Lista di controllo per l'implementazione delle misure anti-phishing
Utilizzate questo schema come punto di partenza per la creazione o la verifica di un programma. L'ordine è importante, poiché l'autenticazione e l'inventario precedono i controlli che dipendono da essi.
- Elencare tutti i domini e sottodomini di invio utilizzati per la posta elettronica.
- Pubblica e convalida i record SPF per ciascun dominio, mantenendo il numero di ricerche al di sotto di 10.
- Configurare la firma DKIM per tutti i servizi di invio autorizzati.
- Pubblicare un record DMARC con p=none e raccogliere i report aggregati per almeno 30 giorni.
- Identificate tutte le fonti di invio legittime presenti nei rapporti e allineatele tra loro.
- Man mano che aumenta il livello di fiducia, impostare DMARC su p=quarantine, poi su p=reject.
- Implementare il filtraggio in entrata tramite un gateway di posta elettronica sicuro o un componente aggiuntivo cloud.
- Abilitare l'autenticazione a più fattori (MFA) resistente al phishing per tutti gli account, a partire da quelli con privilegi.
- Avviare un programma di sensibilizzazione con simulazioni periodiche di phishing.
- Configurare un flusso di lavoro per la segnalazione da parte degli utenti tramite un pulsante o una casella di posta dedicati.

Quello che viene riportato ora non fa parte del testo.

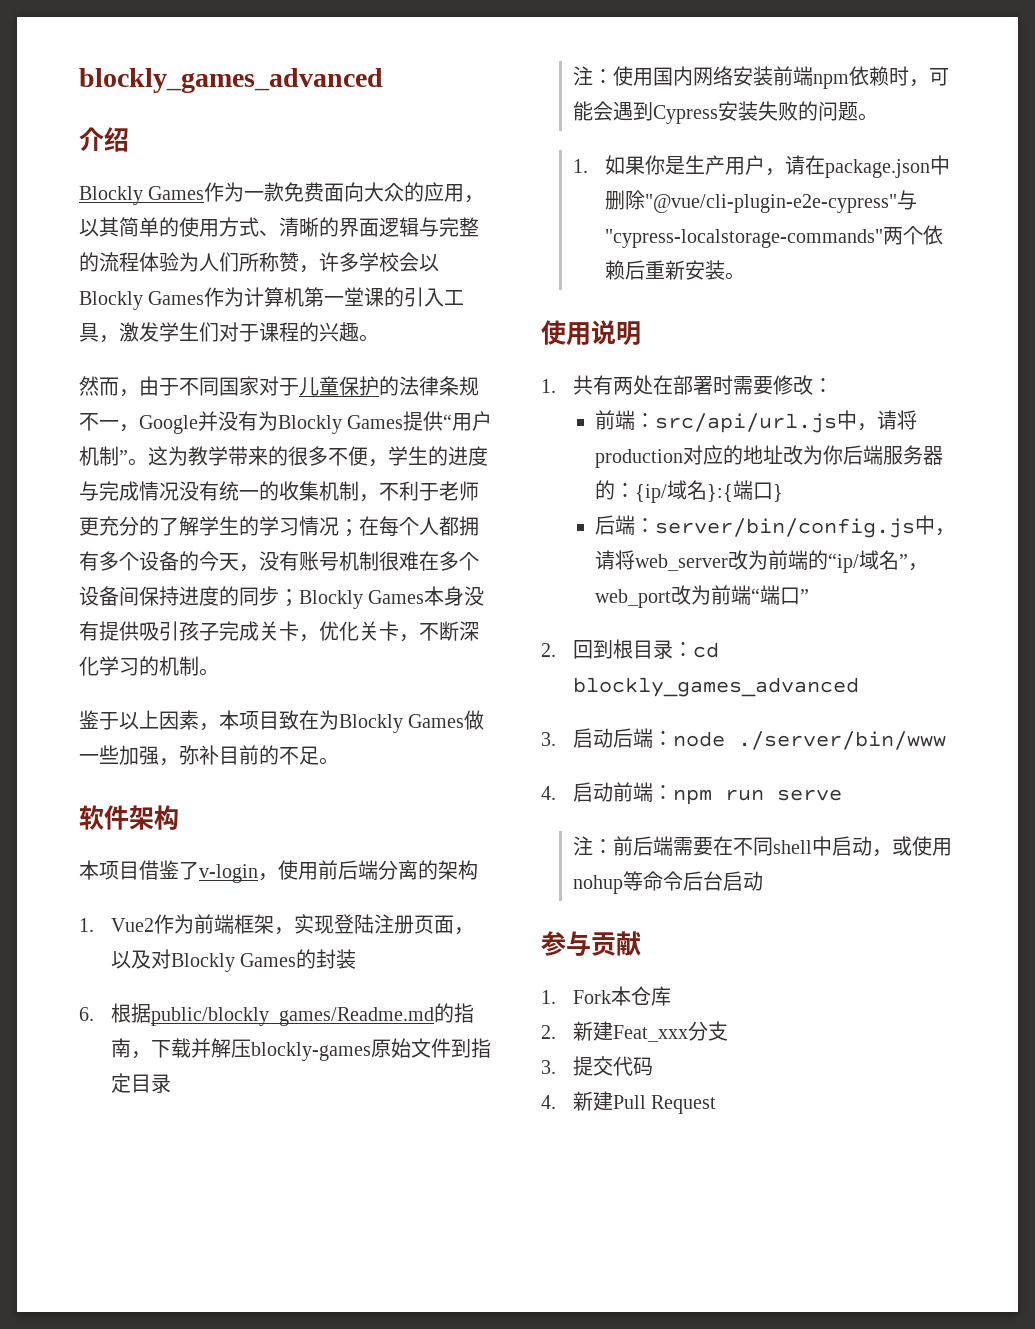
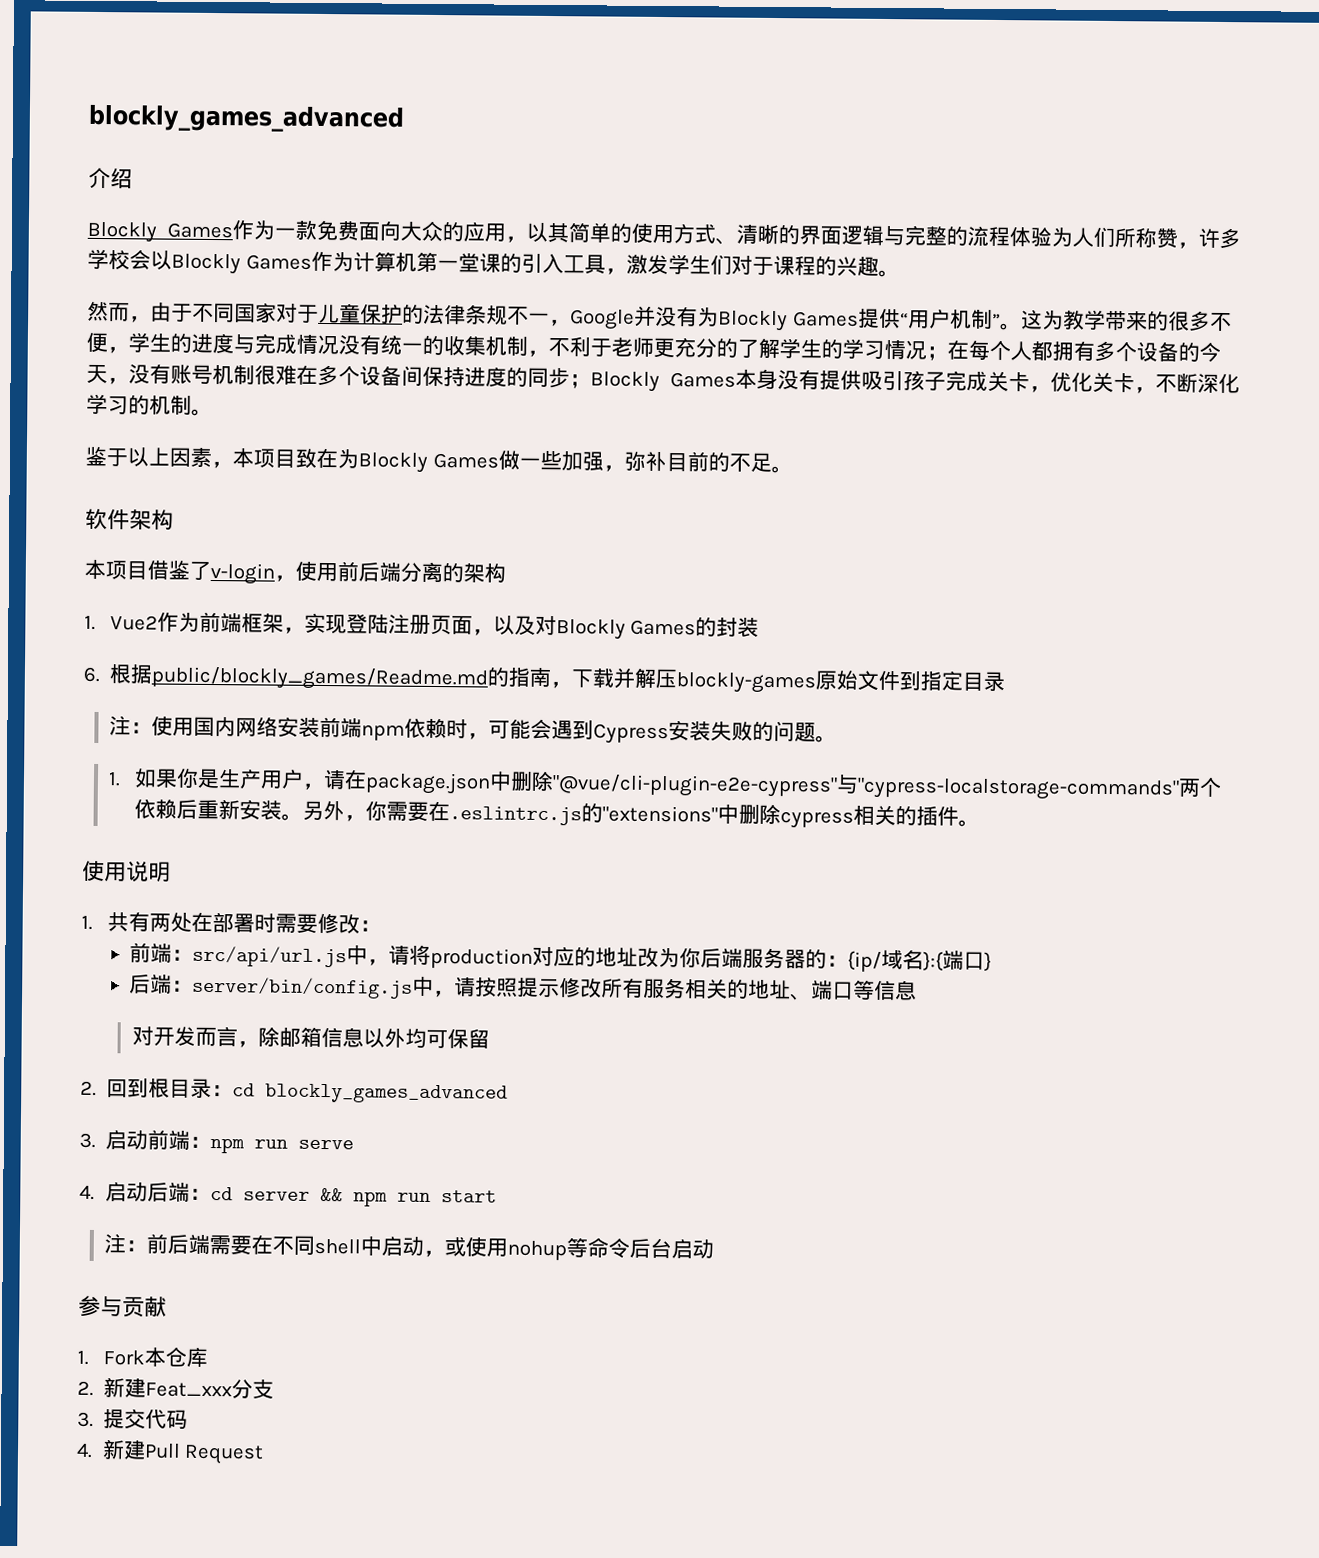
(746, 276) none -> [301,800,980,829] 另外，你需要在.eslintrc.js的"extensions"中删除cypress相关的插件。
[615,550,929,573] [595,585,810,608] 将web_server改为前端的“ip/域名”，web_port改为前端“端口” -> [475,977,918,1001] [131,1026,490,1049] 按照提示修改所有服务相关的地址、端口等信息 // 对开发而言，除邮箱信息以外均可保留
[613,728,947,750] [541,782,614,802] 后端：node ./server/bin/www // 4.启动 -> (149, 1140) none
(843, 795) none -> [79,1181,497,1207] // 4.启动后端：cd server && npm run start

- Monitorare costantemente la reputazione del dominio e le registrazioni simili.
- Verificare trimestralmente la risposta agli incidenti e analizzare mensilmente gli indicatori.
Domande frequenti
Qual è la migliore soluzione anti-phishing contro lo spoofing dei domini?
DMARC, supportato da SPF e DKIM, è uno dei controlli più efficaci contro gli autori di attacchi che inviano messaggi non autorizzati dal proprio dominio. Una piattaforma di gestione offre la visibilità necessaria in termini di reportistica e applicazione delle regole per raggiungere in modo sicuro il livello "p=reject".
Il DMARC blocca tutte le e-mail di phishing?
No. Il DMARC impedisce lo spoofing diretto del dominio, ovvero quando il messaggio utilizza esattamente il tuo dominio nell'intestazione "Da". I domini simili, gli account compromessi e i mittenti non correlati riescono comunque a passare, quindi è consigliabile abbinarlo a gateway, autenticazione a più fattori (MFA) e monitoraggio del marchio.
Perché le organizzazioni hanno bisogno dei report DMARC dopo essere passate al parametro p=reject?
Continuano a presentarsi nuove fonti di invio, errori di autenticazione e problemi di consegna. In assenza di reportistica, i servizi legittimi smettono di funzionare in modo silenzioso quando gli strumenti di marketing o i team regionali modificano l’infrastruttura, anche in caso di piena applicazione delle regole.
In che modo PowerDMARC aiuta gli MSP a gestire le misure anti-phishing per i propri clienti?
Offre una dashboard multi-tenant con accesso basato sui ruoli, separazione dei domini dei clienti, reportistica automatizzata e opzioni white label, consentendo così agli MSP di monitorare tutti i domini dei clienti da un'unica piattaforma senza dover analizzare manualmente i file XML.
Che cos’è l’appiattimento SPF e perché è importante?
I record SPF hanno un limite di 10 ricerche DNS. Con l'aumentare delle piattaforme SaaS, i record superano tale limite e la posta legittima non supera il controllo SPF. La gestione automatizzata dell'SPF mantiene il record entro il limite senza necessità di modifiche manuali al DNS.
Le soluzioni anti-phishing sono sufficienti a bloccare ogni attacco?
Non esiste una soluzione unica. Account compromessi, tecniche di ingegneria sociale non legate alle e-mail, pagine zero-day e la "stanchezza da MFA" aggirano i controlli individuali: ecco perché lo standard è una difesa a più livelli che comprenda autenticazione, filtraggio, MFA, formazione e risposta.